== Exercise objective ==
Every line in the data must be transcribed exactly.

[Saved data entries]

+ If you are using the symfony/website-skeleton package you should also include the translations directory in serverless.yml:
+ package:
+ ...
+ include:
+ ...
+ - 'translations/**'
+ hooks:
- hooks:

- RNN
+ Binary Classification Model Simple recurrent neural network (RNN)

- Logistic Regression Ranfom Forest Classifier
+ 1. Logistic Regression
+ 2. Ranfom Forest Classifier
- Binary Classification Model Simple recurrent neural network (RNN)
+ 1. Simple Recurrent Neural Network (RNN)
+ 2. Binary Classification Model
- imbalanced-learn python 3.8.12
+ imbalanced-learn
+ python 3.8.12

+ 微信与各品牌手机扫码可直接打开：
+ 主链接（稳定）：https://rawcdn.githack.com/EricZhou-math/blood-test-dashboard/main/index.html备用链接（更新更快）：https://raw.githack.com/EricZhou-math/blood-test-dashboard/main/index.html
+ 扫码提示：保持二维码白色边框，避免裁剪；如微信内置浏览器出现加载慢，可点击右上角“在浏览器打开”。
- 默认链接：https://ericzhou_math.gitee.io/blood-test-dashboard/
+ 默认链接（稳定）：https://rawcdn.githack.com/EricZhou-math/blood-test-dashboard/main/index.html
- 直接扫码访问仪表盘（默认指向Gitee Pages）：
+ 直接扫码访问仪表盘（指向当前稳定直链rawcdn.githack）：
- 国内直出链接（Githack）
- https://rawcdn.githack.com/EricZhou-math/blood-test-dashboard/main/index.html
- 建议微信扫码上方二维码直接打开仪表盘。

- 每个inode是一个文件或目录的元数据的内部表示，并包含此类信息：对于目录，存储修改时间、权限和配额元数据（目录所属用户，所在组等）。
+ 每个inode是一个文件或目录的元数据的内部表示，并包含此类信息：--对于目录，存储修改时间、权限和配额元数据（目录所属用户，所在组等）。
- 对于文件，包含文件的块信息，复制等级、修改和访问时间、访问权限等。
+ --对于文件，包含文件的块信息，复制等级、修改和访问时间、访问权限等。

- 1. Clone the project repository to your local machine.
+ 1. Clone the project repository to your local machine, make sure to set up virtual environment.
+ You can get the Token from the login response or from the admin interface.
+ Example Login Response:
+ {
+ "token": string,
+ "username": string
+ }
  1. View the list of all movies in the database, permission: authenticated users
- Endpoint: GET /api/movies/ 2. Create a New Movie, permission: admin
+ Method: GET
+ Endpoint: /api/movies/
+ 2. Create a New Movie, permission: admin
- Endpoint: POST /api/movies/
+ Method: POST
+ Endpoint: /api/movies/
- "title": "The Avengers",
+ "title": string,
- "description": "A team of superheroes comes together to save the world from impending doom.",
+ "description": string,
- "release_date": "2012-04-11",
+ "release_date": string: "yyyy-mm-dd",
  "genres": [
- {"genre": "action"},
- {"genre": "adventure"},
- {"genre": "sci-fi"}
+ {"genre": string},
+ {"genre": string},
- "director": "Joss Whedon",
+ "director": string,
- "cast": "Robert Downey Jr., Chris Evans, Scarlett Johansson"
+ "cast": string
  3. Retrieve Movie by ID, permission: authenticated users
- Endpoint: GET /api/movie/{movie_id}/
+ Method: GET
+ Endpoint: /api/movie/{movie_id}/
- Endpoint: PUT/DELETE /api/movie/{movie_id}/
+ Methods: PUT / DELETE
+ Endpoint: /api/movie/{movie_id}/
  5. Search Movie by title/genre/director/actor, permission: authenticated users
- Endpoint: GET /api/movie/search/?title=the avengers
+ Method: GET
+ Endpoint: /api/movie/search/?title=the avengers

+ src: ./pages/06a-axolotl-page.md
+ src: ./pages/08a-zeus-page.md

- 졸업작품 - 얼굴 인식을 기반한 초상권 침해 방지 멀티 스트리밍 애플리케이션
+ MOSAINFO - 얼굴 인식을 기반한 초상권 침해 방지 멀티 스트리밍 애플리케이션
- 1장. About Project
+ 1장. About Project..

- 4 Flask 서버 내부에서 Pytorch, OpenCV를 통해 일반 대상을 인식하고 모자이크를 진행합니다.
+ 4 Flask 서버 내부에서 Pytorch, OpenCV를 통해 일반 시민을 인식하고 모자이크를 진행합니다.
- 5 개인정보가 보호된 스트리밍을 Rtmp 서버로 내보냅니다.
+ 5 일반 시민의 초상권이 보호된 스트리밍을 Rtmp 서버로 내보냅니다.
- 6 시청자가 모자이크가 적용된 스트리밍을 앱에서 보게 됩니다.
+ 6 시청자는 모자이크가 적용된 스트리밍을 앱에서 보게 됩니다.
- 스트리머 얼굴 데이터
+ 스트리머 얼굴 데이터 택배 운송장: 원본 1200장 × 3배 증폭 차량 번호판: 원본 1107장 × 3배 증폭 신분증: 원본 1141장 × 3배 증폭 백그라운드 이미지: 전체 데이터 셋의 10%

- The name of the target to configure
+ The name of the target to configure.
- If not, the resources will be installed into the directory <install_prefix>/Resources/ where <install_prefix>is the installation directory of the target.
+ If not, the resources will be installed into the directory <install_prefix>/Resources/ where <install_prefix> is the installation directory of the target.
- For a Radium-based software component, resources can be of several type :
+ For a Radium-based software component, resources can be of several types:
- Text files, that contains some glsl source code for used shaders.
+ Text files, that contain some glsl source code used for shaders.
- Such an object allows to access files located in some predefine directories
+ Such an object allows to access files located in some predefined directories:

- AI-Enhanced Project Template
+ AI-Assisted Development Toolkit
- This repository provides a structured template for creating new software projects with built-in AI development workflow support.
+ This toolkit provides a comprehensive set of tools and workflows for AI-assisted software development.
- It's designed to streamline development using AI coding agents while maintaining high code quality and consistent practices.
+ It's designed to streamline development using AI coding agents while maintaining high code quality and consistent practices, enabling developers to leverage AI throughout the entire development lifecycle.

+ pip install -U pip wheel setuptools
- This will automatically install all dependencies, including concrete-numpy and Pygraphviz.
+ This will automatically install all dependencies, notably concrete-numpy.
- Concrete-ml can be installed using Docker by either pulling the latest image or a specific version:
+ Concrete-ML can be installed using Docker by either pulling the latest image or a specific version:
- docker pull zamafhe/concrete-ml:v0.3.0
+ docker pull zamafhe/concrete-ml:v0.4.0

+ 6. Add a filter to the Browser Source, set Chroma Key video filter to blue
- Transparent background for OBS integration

== Response to the exercise ==
+ If you are using the symfony/website-skeleton package you should also include the translations directory in serverless.yml:
+ package:
+ ...
+ include:
+ ...
+ - 'translations/**'
+ hooks:
- hooks:

- RNN
+ Binary Classification Model Simple recurrent neural network (RNN)

- Logistic Regression Ranfom Forest Classifier
+ 1. Logistic Regression
+ 2. Ranfom Forest Classifier
- Binary Classification Model Simple recurrent neural network (RNN)
+ 1. Simple Recurrent Neural Network (RNN)
+ 2. Binary Classification Model
- imbalanced-learn python 3.8.12
+ imbalanced-learn
+ python 3.8.12

+ 微信与各品牌手机扫码可直接打开：
+ 主链接（稳定）：https://rawcdn.githack.com/EricZhou-math/blood-test-dashboard/main/index.html备用链接（更新更快）：https://raw.githack.com/EricZhou-math/blood-test-dashboard/main/index.html
+ 扫码提示：保持二维码白色边框，避免裁剪；如微信内置浏览器出现加载慢，可点击右上角“在浏览器打开”。
- 默认链接：https://ericzhou_math.gitee.io/blood-test-dashboard/
+ 默认链接（稳定）：https://rawcdn.githack.com/EricZhou-math/blood-test-dashboard/main/index.html
- 直接扫码访问仪表盘（默认指向Gitee Pages）：
+ 直接扫码访问仪表盘（指向当前稳定直链rawcdn.githack）：
- 国内直出链接（Githack）
- https://rawcdn.githack.com/EricZhou-math/blood-test-dashboard/main/index.html
- 建议微信扫码上方二维码直接打开仪表盘。

- 每个inode是一个文件或目录的元数据的内部表示，并包含此类信息：对于目录，存储修改时间、权限和配额元数据（目录所属用户，所在组等）。
+ 每个inode是一个文件或目录的元数据的内部表示，并包含此类信息：--对于目录，存储修改时间、权限和配额元数据（目录所属用户，所在组等）。
- 对于文件，包含文件的块信息，复制等级、修改和访问时间、访问权限等。
+ --对于文件，包含文件的块信息，复制等级、修改和访问时间、访问权限等。

- 1. Clone the project repository to your local machine.
+ 1. Clone the project repository to your local machine, make sure to set up virtual environment.
+ You can get the Token from the login response or from the admin interface.
+ Example Login Response:
+ {
+ "token": string,
+ "username": string
+ }
  1. View the list of all movies in the database, permission: authenticated users
- Endpoint: GET /api/movies/ 2. Create a New Movie, permission: admin
+ Method: GET
+ Endpoint: /api/movies/
+ 2. Create a New Movie, permission: admin
- Endpoint: POST /api/movies/
+ Method: POST
+ Endpoint: /api/movies/
- "title": "The Avengers",
+ "title": string,
- "description": "A team of superheroes comes together to save the world from impending doom.",
+ "description": string,
- "release_date": "2012-04-11",
+ "release_date": string: "yyyy-mm-dd",
  "genres": [
- {"genre": "action"},
- {"genre": "adventure"},
- {"genre": "sci-fi"}
+ {"genre": string},
+ {"genre": string},
- "director": "Joss Whedon",
+ "director": string,
- "cast": "Robert Downey Jr., Chris Evans, Scarlett Johansson"
+ "cast": string
  3. Retrieve Movie by ID, permission: authenticated users
- Endpoint: GET /api/movie/{movie_id}/
+ Method: GET
+ Endpoint: /api/movie/{movie_id}/
- Endpoint: PUT/DELETE /api/movie/{movie_id}/
+ Methods: PUT / DELETE
+ Endpoint: /api/movie/{movie_id}/
  5. Search Movie by title/genre/director/actor, permission: authenticated users
- Endpoint: GET /api/movie/search/?title=the avengers
+ Method: GET
+ Endpoint: /api/movie/search/?title=the avengers

+ src: ./pages/06a-axolotl-page.md
+ src: ./pages/08a-zeus-page.md

- 졸업작품 - 얼굴 인식을 기반한 초상권 침해 방지 멀티 스트리밍 애플리케이션
+ MOSAINFO - 얼굴 인식을 기반한 초상권 침해 방지 멀티 스트리밍 애플리케이션
- 1장. About Project
+ 1장. About Project..

- 4 Flask 서버 내부에서 Pytorch, OpenCV를 통해 일반 대상을 인식하고 모자이크를 진행합니다.
+ 4 Flask 서버 내부에서 Pytorch, OpenCV를 통해 일반 시민을 인식하고 모자이크를 진행합니다.
- 5 개인정보가 보호된 스트리밍을 Rtmp 서버로 내보냅니다.
+ 5 일반 시민의 초상권이 보호된 스트리밍을 Rtmp 서버로 내보냅니다.
- 6 시청자가 모자이크가 적용된 스트리밍을 앱에서 보게 됩니다.
+ 6 시청자는 모자이크가 적용된 스트리밍을 앱에서 보게 됩니다.
- 스트리머 얼굴 데이터
+ 스트리머 얼굴 데이터 택배 운송장: 원본 1200장 × 3배 증폭 차량 번호판: 원본 1107장 × 3배 증폭 신분증: 원본 1141장 × 3배 증폭 백그라운드 이미지: 전체 데이터 셋의 10%

- The name of the target to configure
+ The name of the target to configure.
- If not, the resources will be installed into the directory <install_prefix>/Resources/ where <install_prefix>is the installation directory of the target.
+ If not, the resources will be installed into the directory <install_prefix>/Resources/ where <install_prefix> is the installation directory of the target.
- For a Radium-based software component, resources can be of several type :
+ For a Radium-based software component, resources can be of several types:
- Text files, that contains some glsl source code for used shaders.
+ Text files, that contain some glsl source code used for shaders.
- Such an object allows to access files located in some predefine directories
+ Such an object allows to access files located in some predefined directories:

- AI-Enhanced Project Template
+ AI-Assisted Development Toolkit
- This repository provides a structured template for creating new software projects with built-in AI development workflow support.
+ This toolkit provides a comprehensive set of tools and workflows for AI-assisted software development.
- It's designed to streamline development using AI coding agents while maintaining high code quality and consistent practices.
+ It's designed to streamline development using AI coding agents while maintaining high code quality and consistent practices, enabling developers to leverage AI throughout the entire development lifecycle.

+ pip install -U pip wheel setuptools
- This will automatically install all dependencies, including concrete-numpy and Pygraphviz.
+ This will automatically install all dependencies, notably concrete-numpy.
- Concrete-ml can be installed using Docker by either pulling the latest image or a specific version:
+ Concrete-ML can be installed using Docker by either pulling the latest image or a specific version:
- docker pull zamafhe/concrete-ml:v0.3.0
+ docker pull zamafhe/concrete-ml:v0.4.0

+ 6. Add a filter to the Browser Source, set Chroma Key video filter to blue
- Transparent background for OBS integration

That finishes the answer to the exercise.